Vanité des vanités, et tout est vanité, hormis aimer Dieu et ne servir que lui. Voici la suprême sagesse : par le mépris du monde tendre au royaume des cieux. Vanité donc de rechercher des richesses qui périront et de mettre son espérance en elles. Vanité de briguer les honneurs et de se pousser à une haute situation. Vanité de suivre les désirs de la chair et de désirer ce dont il faudra plus tard être sévèrement puni. Vanité de souhaiter une longue vie et d'avoir peu souci d'une bonne vie. Vanité de ne penser qu'à la vie présente et de ne pas songer à ce qui lui fera suite. Vanité d'aimer ce qui passe avec tant de rapidité et de ne pas courir où la joie éternelle réside. Souviens-toi fréquemment de ce proverbe : L'œil n'est pas rassasié de ce qu'il voit, ni l'oreille, remplie de ce qu'elle entend. Applique-toi donc à détacher ton cœur de l'amour des choses visibles et à te porter vers les invisibles. Car ceux qui suivent l'attrait de leurs sens souillent leur conscience et perdent la grâce de Dieu.
Irénée contre les hérésies 4,37, SC 100, 938: Le bien qui est en nous ne pourrait pas même être perçu par notre intelligence, s'il n'était pas le fruit de notre exercice. La vue non plus ne serait pas pour nous si désirable, si nous ne savions quel mal est la cécité ; la santé aussi est rendue plus précieuse par l'épreuve de la maladie, tout comme la lumière par le contraste des ténèbres et la vie par celui de la mort. Ainsi le royaume céleste est-il plus précieux pour ceux qui connaissent celui de la terre ; et plus il sera précieux, plus nous l'aimerons ; et plus nous l'aurons aimé, plus nous serons glorieux auprès de Dieu.

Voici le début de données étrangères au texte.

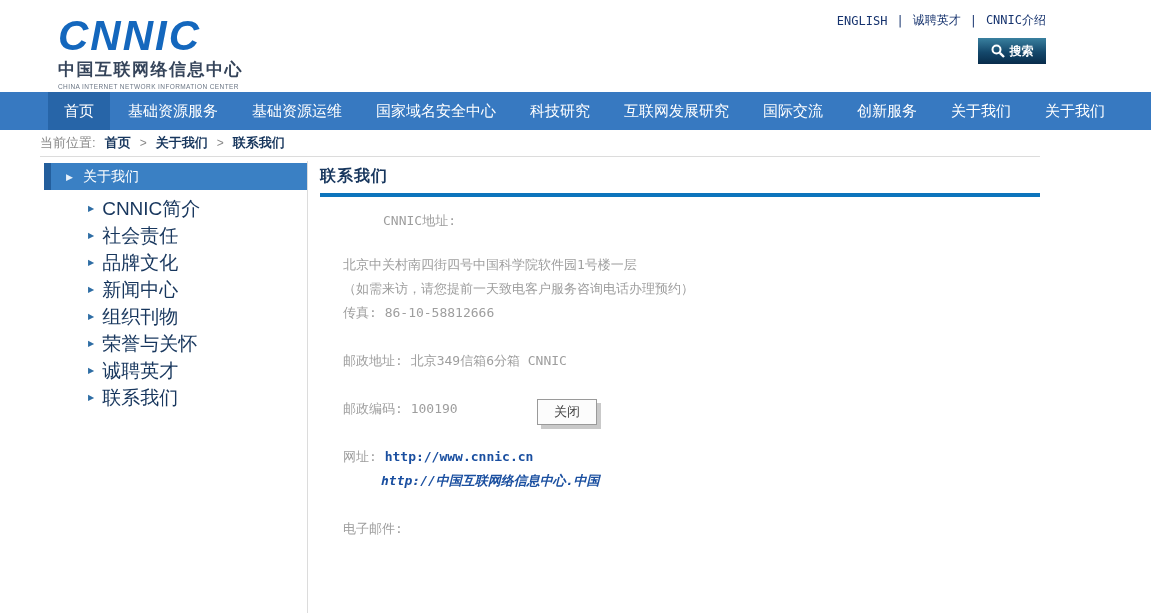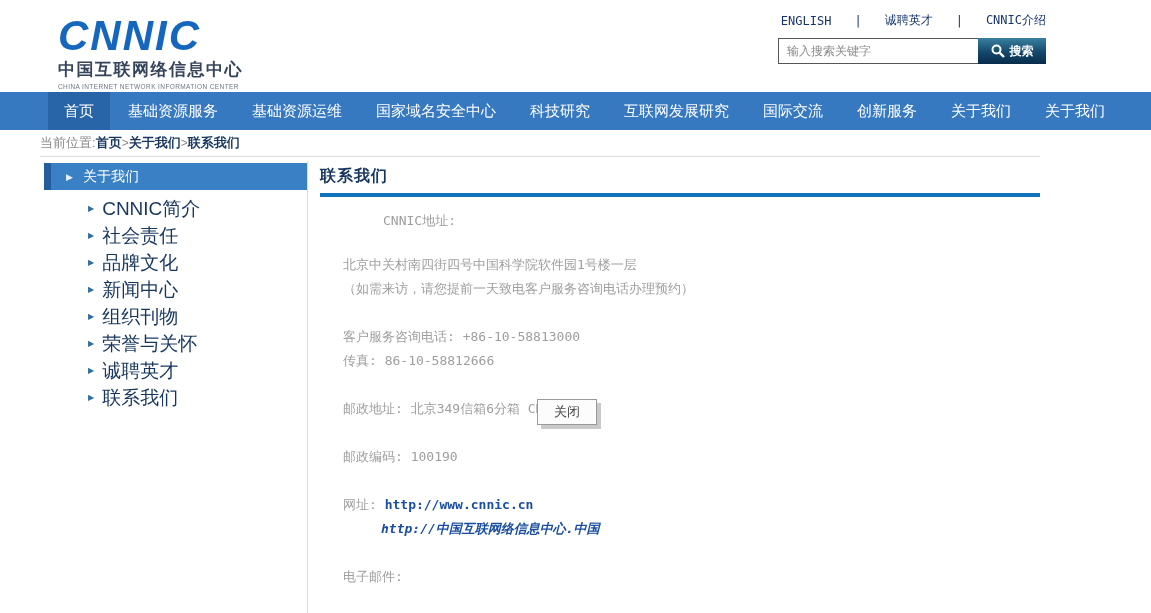"ENGLISH" .top-links { gap: 23px -> 9px }
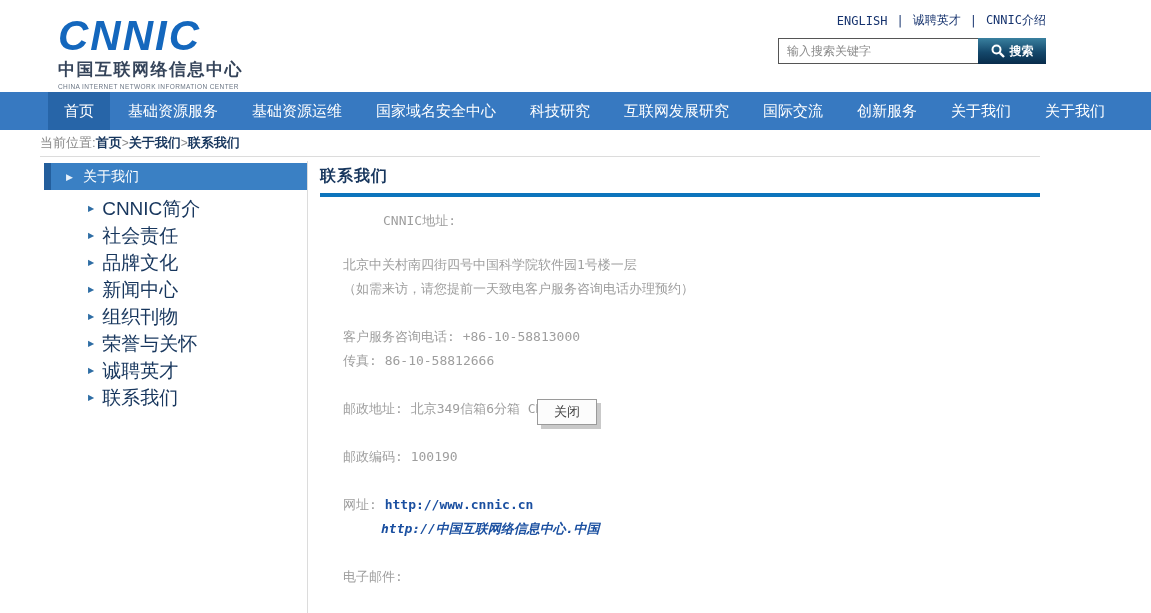"输入搜索关键字" input { html: <input> -> none }
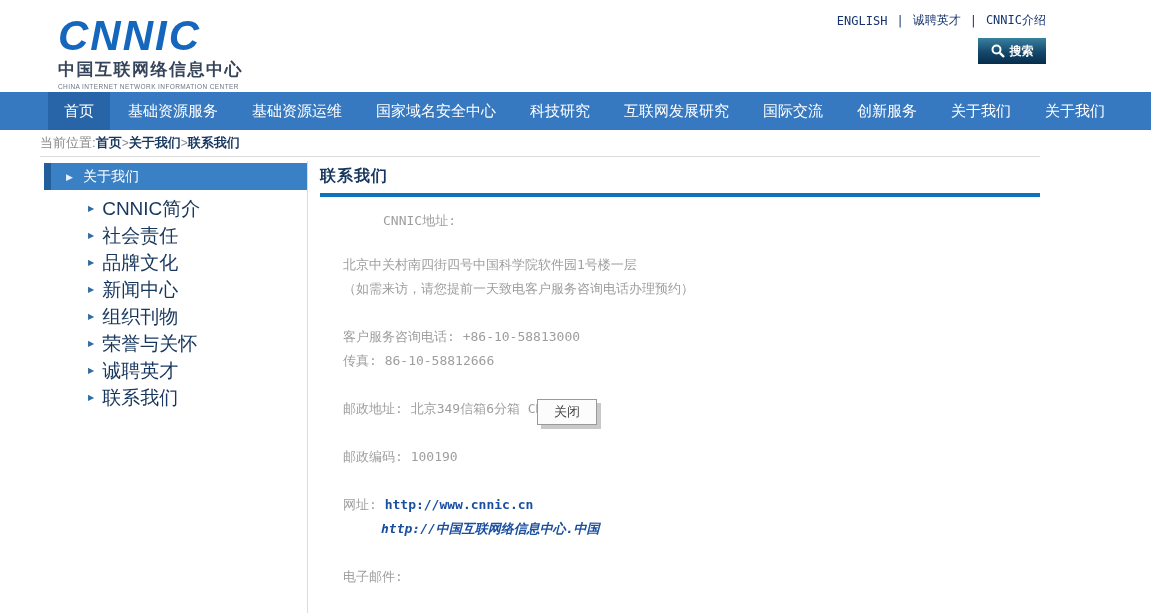"当前位置:" .breadcrumb { gap: none -> 9px }
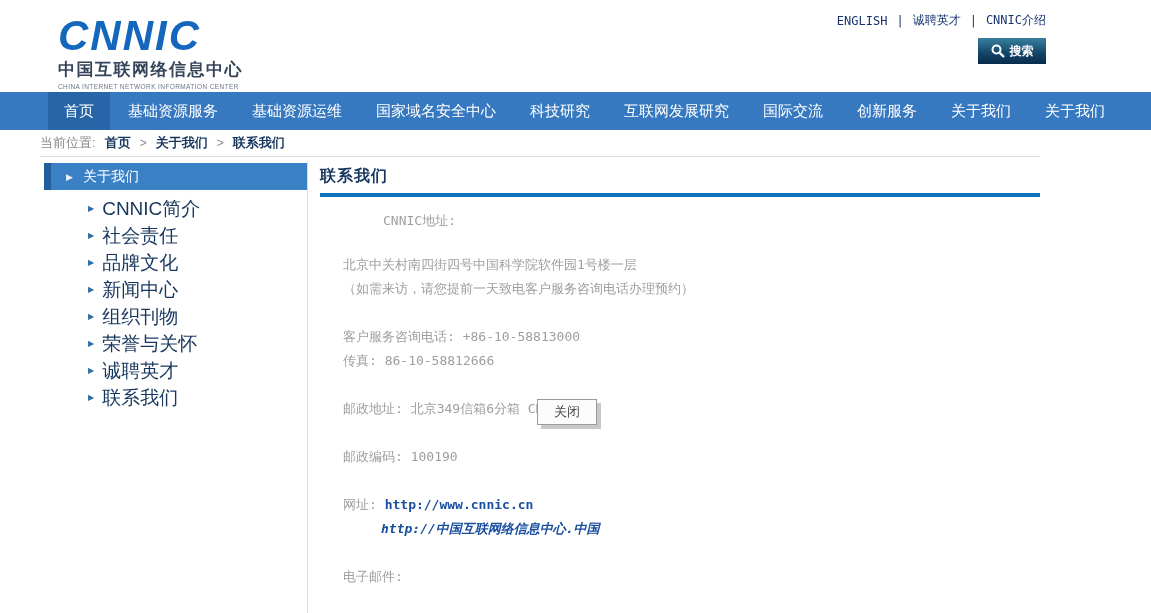"客户服务咨询电话: +86-10-58813000" div.mt24 { html: <div>客户服务咨询电话: +86-10-58813000</div> -> none }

C'est donc pour nous que Dieu a permis tout cela, afin que, instruits de toutes manières, nous soyons désormais scrupuleusement fidèles en toutes choses et demeurions dans son amour, ayant appris à aimer Dieu en hommes doués de raison : car Dieu s'est montré magnanime en présence de l'apostasie de l'homme, et l'homme, de son côté, a été instruit par elle, selon la parole du prophète : Ton apostasie t'instruira (Jr 2,19). Ainsi Dieu a-t-il fixé toutes choses à l'avance en vue de l'achèvement de l'homme, et de la réalisation et de la manifestation de ses desseins, afin que sa bonté éclate et que sa justice s'accomplisse, que l'Église soit configurée à l'image de son Fils, et qu'un jour enfin l'homme en vienne à être assez parfaitement mûr pour voir et saisir Dieu.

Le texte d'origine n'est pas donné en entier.